Tuesday, May 26, 2009

la reunión de nueve horas

Today, UAC-CP faculty and staff met with the staff of CARITAS Coroico.  It was a meeting that lasted for nearly nine hours!*  

Granted, there was a lot to talk about. The meeting provided employees of the UAC-CP and CARITAS Coroico the opportunity to exhibit their work--objectives, goals, difficulties, outcomes, visions for the future, etc., for each academic field, extension program, and production area.

Msgr. Juan Vargas serves as the Bishop of the Coroico Diocese and as President of both CARITAS Coroico and the UAC-CP.

Though we've never had an official relationship with them, CARITAS Coroico is by no means a stranger.  It employs 37 people (three of whom are UAC-CP graduates and three others are UAC-CP thesis students) and has offices based in three rural pueblos within the Coroico diocese (Sorata, Coroico, and Caranavi).  Like the UAC-CP, CARITAS Coroico works in various extension projects that intend to improve the lives of the rural poor.  Many of our services, in fact, are very similar.  So, one of the positive outcomes of the (painfully long) meeting was that it provided a forum to talk about ways in which we can support each other's work in order to achieve our separate, but similar missions.

After lunch, Msgr. Juan Vargas, Bishop of the Coroico diocese and president of both CARITAS Coroico and the College, spoke briefly. He reminded everyone about the importance of our work.  "We are here to do three things," Msgr. Vargas said, "One: to share the Good News of the Gospels with the people. Two: to create economic and social development in Bolivia's rural area.  And three, and perhaps the most important: we are here for la promoción humana." Human promotion.

"We [CARITAS and the UAC-CP] need to arrive at the hearts of the people, the people who live such difficult lives in the campo. Our job is to help people come to believe in the opportunity to improve their lives. And while we know we won't be able to reach everyone, we can hope that the people whose lives we touch we infect those who we are unable to help."

"Life can't continue this way for our brothers and sisters in the rural area," the Bishop continued. "We have all seen how people live; we have all witnessed the marginalization of the poor--many of us here in this room have even lived this.  So that is why it is our work to help offer nuestra gente better, more dignified lives.  This is the culture we must have here."

"We need to enter the hearts of our students, the hearts of the people we serve.  I want you to be able to put the heart of the missions of our institutions into the work that you do each day. In this way, offering ourselves to our work, we will ensure that people live dignified, just, and peaceful lives."  
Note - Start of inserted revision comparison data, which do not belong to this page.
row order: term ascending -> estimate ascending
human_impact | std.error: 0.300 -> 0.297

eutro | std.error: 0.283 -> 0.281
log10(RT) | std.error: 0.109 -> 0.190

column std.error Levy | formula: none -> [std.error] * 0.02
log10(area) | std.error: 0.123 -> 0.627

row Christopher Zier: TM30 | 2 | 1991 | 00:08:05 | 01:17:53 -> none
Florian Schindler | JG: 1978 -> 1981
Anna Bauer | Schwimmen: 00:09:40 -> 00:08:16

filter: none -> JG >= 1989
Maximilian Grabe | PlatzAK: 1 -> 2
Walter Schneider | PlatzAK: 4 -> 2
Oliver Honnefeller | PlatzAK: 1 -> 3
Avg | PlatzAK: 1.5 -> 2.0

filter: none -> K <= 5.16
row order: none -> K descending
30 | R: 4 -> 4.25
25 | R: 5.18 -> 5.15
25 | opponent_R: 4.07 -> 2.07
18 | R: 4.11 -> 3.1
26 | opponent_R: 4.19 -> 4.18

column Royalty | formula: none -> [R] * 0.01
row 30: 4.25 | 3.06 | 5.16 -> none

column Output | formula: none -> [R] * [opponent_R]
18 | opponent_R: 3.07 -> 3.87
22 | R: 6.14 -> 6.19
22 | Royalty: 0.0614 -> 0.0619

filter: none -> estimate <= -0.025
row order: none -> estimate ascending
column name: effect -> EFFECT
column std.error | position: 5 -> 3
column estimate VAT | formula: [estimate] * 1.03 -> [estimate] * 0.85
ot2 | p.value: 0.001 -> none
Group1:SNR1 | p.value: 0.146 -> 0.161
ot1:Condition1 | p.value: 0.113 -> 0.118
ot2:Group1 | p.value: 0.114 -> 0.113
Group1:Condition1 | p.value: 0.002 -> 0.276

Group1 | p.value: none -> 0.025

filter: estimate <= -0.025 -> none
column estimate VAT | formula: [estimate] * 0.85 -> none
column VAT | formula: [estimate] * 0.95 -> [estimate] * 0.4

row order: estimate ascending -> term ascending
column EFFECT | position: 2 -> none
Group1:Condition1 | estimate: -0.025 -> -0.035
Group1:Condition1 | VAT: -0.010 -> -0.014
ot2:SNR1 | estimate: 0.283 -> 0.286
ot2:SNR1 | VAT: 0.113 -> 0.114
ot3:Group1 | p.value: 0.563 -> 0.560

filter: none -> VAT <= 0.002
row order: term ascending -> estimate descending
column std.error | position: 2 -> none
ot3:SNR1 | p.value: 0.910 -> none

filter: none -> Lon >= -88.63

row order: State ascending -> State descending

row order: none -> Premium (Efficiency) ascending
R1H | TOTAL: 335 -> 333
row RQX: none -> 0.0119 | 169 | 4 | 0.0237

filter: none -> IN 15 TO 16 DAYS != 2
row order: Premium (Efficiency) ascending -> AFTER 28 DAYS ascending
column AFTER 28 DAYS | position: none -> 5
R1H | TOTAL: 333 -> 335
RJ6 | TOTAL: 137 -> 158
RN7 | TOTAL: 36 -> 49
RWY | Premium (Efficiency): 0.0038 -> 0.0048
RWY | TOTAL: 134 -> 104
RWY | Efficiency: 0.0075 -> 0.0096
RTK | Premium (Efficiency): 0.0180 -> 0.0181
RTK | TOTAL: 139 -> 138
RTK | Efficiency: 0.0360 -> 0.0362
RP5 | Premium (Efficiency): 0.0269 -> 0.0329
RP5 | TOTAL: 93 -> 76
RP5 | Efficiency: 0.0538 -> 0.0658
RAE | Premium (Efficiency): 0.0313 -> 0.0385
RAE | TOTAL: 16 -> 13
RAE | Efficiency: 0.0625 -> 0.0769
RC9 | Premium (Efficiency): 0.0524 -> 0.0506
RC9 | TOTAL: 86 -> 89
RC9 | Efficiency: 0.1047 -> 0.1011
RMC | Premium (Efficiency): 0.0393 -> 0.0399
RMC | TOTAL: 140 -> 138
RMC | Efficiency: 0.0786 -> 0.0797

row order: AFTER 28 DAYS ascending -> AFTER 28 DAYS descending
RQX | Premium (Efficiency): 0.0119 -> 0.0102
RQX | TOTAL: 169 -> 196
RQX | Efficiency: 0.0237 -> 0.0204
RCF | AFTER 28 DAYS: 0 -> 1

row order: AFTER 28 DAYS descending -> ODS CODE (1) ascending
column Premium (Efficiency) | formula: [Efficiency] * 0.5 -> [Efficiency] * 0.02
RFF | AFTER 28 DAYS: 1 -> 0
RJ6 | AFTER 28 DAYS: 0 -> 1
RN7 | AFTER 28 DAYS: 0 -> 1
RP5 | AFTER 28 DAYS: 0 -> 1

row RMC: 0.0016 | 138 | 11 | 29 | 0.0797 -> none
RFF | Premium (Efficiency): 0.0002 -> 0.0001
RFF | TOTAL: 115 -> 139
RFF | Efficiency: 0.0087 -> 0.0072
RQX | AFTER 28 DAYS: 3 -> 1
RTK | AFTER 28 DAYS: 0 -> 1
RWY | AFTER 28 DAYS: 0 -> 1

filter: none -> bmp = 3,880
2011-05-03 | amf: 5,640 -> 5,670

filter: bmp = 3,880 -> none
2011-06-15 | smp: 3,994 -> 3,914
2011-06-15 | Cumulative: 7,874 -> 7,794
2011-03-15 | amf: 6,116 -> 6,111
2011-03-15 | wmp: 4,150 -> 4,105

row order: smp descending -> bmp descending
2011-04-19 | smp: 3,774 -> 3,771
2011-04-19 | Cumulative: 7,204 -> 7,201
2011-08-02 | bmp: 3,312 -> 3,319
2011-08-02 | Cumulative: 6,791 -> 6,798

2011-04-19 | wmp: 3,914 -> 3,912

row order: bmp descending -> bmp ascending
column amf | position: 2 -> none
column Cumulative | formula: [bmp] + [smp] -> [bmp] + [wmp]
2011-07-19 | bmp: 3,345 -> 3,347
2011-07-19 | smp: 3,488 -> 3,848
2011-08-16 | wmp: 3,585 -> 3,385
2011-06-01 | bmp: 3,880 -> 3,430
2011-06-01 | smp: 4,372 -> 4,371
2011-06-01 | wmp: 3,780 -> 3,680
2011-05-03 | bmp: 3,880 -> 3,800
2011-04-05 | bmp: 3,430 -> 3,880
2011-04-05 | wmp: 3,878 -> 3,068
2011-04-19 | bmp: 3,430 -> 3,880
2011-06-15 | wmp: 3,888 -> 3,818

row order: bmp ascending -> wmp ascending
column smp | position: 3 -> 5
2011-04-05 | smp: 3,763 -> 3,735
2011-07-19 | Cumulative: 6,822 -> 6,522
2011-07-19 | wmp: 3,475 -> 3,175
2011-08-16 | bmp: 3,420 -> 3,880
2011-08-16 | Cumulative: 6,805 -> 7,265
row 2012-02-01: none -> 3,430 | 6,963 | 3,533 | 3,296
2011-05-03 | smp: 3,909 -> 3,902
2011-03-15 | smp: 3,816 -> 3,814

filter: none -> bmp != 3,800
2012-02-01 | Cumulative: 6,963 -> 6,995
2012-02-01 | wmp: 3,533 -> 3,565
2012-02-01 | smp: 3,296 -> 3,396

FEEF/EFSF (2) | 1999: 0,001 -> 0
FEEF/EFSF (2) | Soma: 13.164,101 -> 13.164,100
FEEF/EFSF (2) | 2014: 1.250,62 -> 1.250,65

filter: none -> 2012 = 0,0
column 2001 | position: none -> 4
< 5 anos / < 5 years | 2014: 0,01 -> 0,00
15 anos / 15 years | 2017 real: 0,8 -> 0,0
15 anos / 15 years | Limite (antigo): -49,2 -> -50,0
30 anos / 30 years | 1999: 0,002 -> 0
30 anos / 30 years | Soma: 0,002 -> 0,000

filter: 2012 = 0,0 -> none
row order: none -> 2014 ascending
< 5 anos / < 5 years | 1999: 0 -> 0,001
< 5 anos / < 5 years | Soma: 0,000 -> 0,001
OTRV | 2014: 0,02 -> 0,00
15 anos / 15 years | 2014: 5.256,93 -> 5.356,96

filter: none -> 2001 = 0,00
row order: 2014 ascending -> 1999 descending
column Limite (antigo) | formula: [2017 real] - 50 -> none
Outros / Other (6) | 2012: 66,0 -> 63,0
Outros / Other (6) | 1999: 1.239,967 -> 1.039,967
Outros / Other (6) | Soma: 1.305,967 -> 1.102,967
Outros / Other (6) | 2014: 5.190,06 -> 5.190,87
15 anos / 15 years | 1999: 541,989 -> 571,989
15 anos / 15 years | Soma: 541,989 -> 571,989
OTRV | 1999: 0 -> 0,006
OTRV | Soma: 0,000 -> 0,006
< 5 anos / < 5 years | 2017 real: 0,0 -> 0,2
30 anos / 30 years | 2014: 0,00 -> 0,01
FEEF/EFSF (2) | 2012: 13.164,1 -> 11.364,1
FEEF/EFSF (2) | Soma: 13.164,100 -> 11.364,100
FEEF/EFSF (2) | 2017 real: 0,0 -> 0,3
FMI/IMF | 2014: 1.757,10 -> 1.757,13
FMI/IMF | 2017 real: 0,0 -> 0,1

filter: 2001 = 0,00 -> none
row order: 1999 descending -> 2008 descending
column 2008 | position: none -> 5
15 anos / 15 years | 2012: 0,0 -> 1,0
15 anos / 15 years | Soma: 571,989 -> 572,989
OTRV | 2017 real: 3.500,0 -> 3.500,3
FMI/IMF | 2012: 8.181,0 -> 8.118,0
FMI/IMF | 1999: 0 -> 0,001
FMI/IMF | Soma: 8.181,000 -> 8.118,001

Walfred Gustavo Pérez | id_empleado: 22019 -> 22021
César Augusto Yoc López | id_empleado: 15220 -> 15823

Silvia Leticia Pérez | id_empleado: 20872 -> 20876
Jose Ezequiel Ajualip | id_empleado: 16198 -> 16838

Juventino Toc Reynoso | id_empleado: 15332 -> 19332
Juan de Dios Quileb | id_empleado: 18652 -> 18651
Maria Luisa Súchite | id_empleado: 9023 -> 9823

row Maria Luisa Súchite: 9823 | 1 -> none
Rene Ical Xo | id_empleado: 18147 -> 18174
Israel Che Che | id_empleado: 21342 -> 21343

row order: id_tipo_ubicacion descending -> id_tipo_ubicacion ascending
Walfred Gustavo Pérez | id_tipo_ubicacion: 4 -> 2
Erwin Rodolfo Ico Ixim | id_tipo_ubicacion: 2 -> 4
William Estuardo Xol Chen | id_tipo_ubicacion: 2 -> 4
Despite the length of the meeting (okay, I admit, I didn't last through the whole thing--I skipped out early to attend Edwin Zapata's thesis defense!) I think we all walked away today with a good feeling--knowing that we, in fact, have allies who are also dedicated to providing peace, justice, and equality for Bolivia's poor.  While our work sometimes seems outrageously impossible, it's nice to know we aren't going it alone.

*That "official" time does not include the one-hour we had to share lunch...at the meeting table.